Over and over, I read “Noah did everything just as God commanded.”  Even when he had never seen a flood.  Even when the task was overwhelming.  Even when it was just him.   

Noah had the courage and gumption to follow through with the gigantic and difficult task God had given him.  When so many others did not follow God, it was vital that he press on.  He had to listen and do exactly what God said or the boat would sink and his immediate family would die.  It’s true today.  We can’t cut corners when following God.

The only-ness of Noah has weighed heavy on my heart for days.  I don’t ever want to forget that Scripture involves real people with real emotions – flesh and blood men and women who faithfully followed God when it was not comfortable.

One Sunday night in 1997, during the invitation, my beloved and I went to the altar.  Together we prayed and surrendered to full-time ministry.  At the altar, we submitted our lives, our futures to the Lord.  Unsure where we would end up, we knew it was right.   
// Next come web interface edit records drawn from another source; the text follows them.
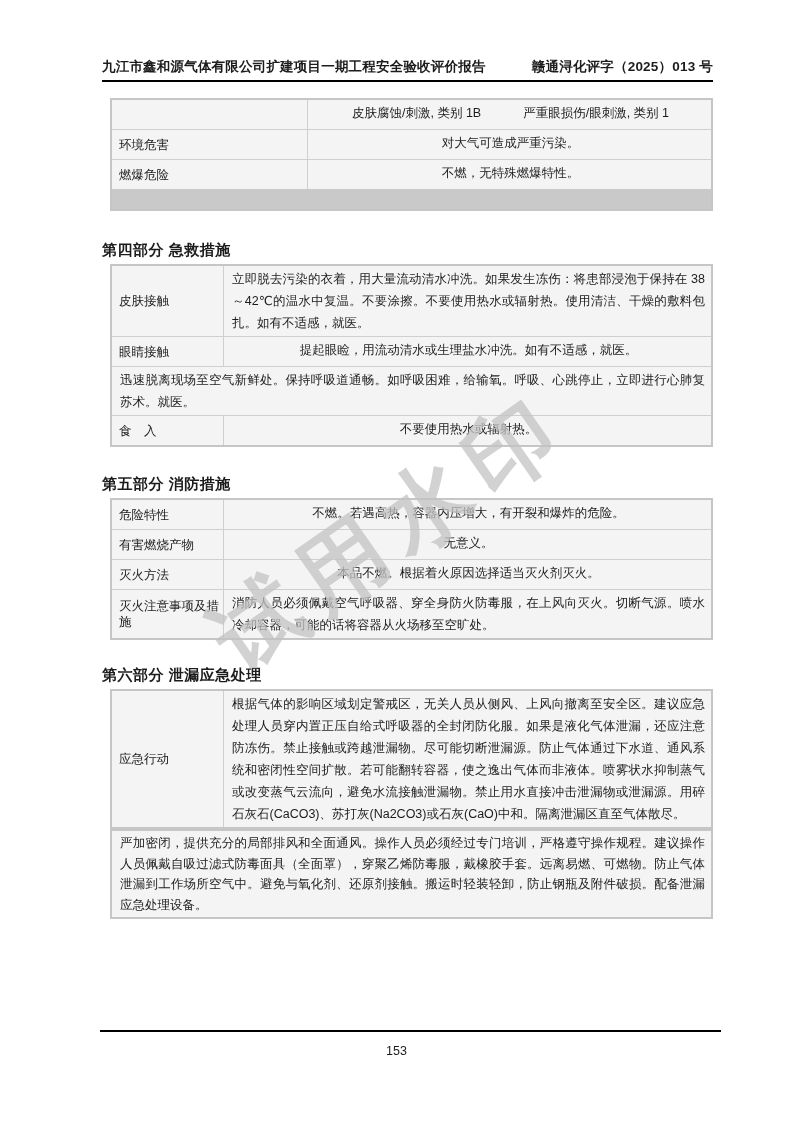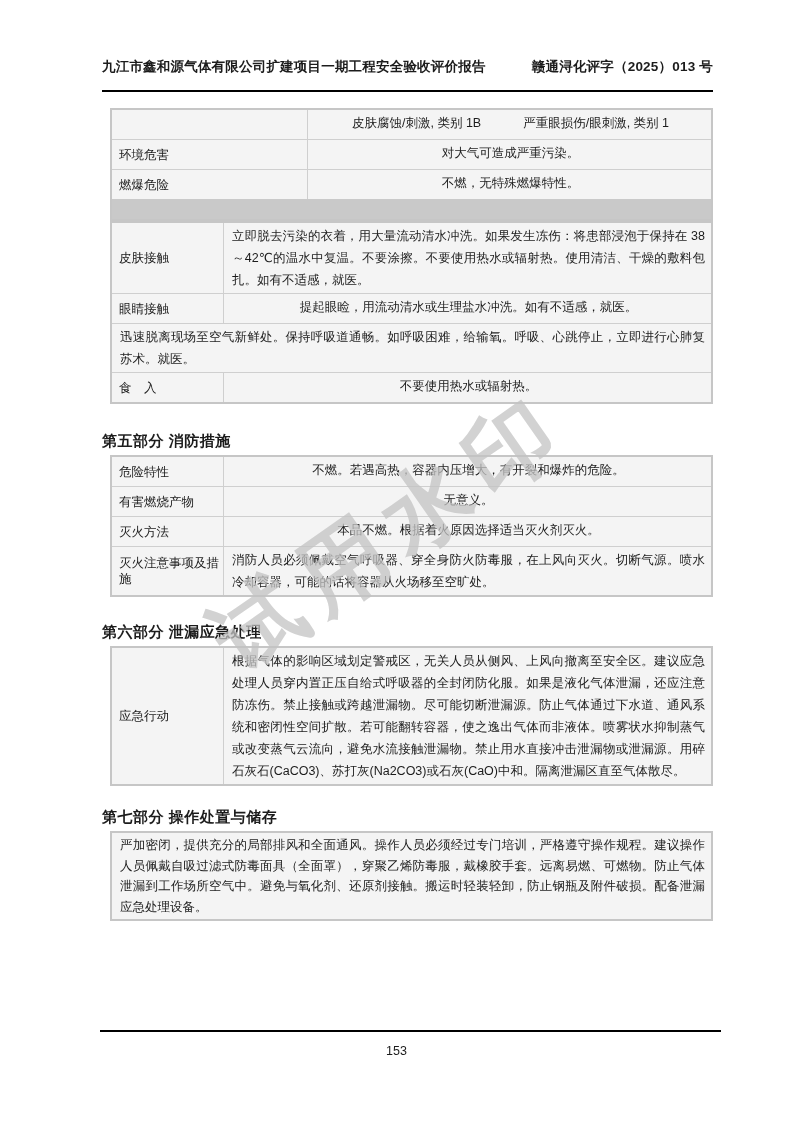--- a/index.html
+++ b/index.html
@@ -19,7 +19,7 @@
     margin-top:58px;
     display:flex; justify-content:space-between; align-items:flex-end;
     border-bottom:2px solid #000;
-    padding-bottom:14px;
+    padding-bottom:4px;
     font-size:13.5px; font-weight:bold; white-space:nowrap;
   }
   .doc-header .hl { letter-spacing:0.2px; }

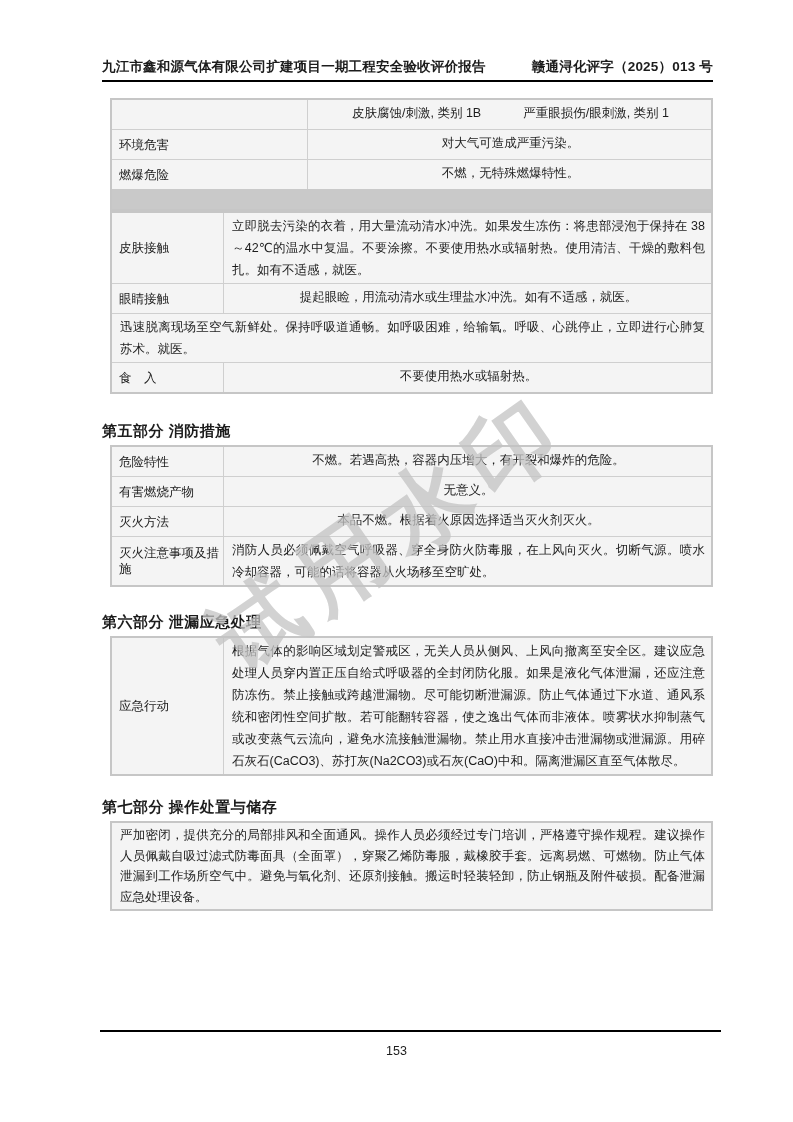--- a/index.html
+++ b/index.html
@@ -115,6 +115,7 @@
       <div class="gray-bar"></div>
     </div>
 
+    <div class="sec-title">第四部分 急救措施</div>
     <div class="tbl">
       <div class="trow">
         <div class="lcell">皮肤接触</div>

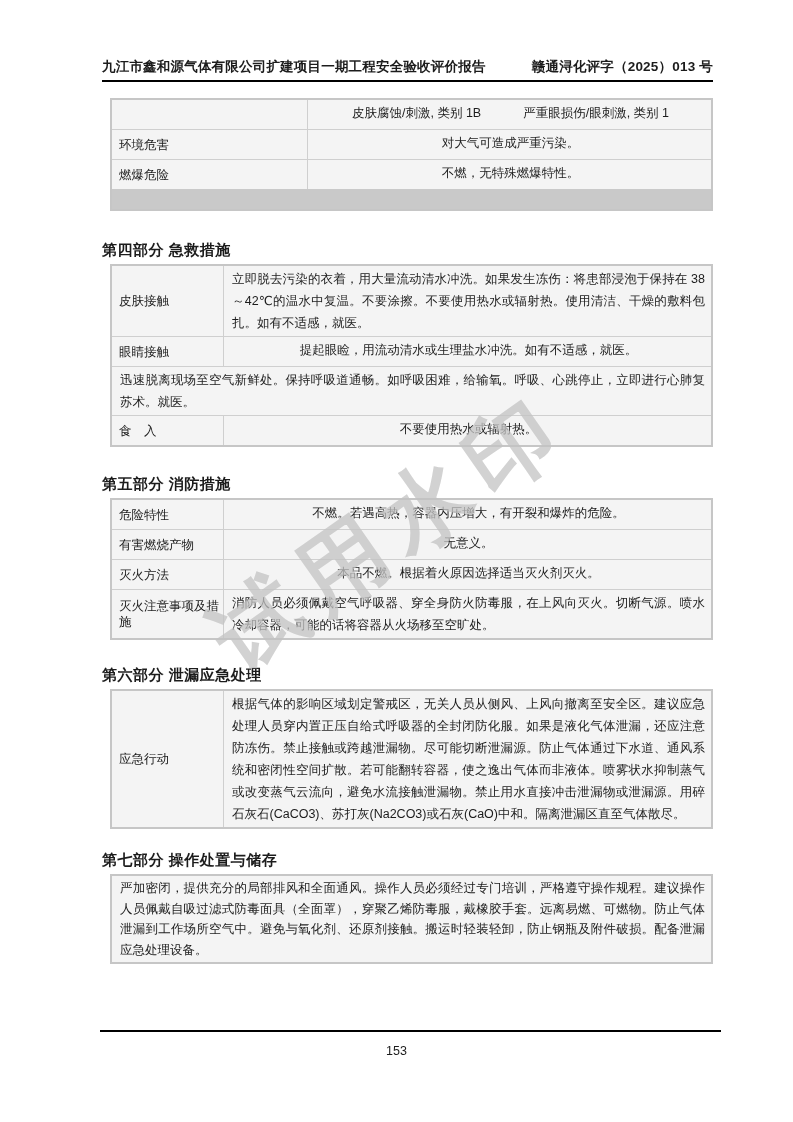--- a/index.html
+++ b/index.html
@@ -162,7 +162,6 @@
       </div>
     </div>
 
-    <div class="sec-title mt-sec7">第七部分 操作处置与储存</div>
     <div class="tbl tight">
       <div class="trow">
         <div class="vcell">严加密闭，提供充分的局部排风和全面通风。操作人员必须经过专门培训，严格遵守操作规程。建议操作人员佩戴自吸过滤式防毒面具（全面罩），穿聚乙烯防毒服，戴橡胶手套。远离易燃、可燃物。防止气体泄漏到工作场所空气中。避免与氧化剂、还原剂接触。搬运时轻装轻卸，防止钢瓶及附件破损。配备泄漏应急处理设备。</div>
Following God is wonderful and rewarding.  It is not always easy.  Still, God is enough.  Walking and working in the center of God’s will can change the world.  Noah did.  Thousands of years later, we are still talking about him.  Learning from him.

If you are following God like Noah, you press on.  Without confetti, without streamers, without cheerleaders, keep going.  God sees you.  When it’s hard, He knows.  When you’re tired, He gets it.  When your kids or family don’t embrace it.  Keeping walking.  Even if you’re the only one.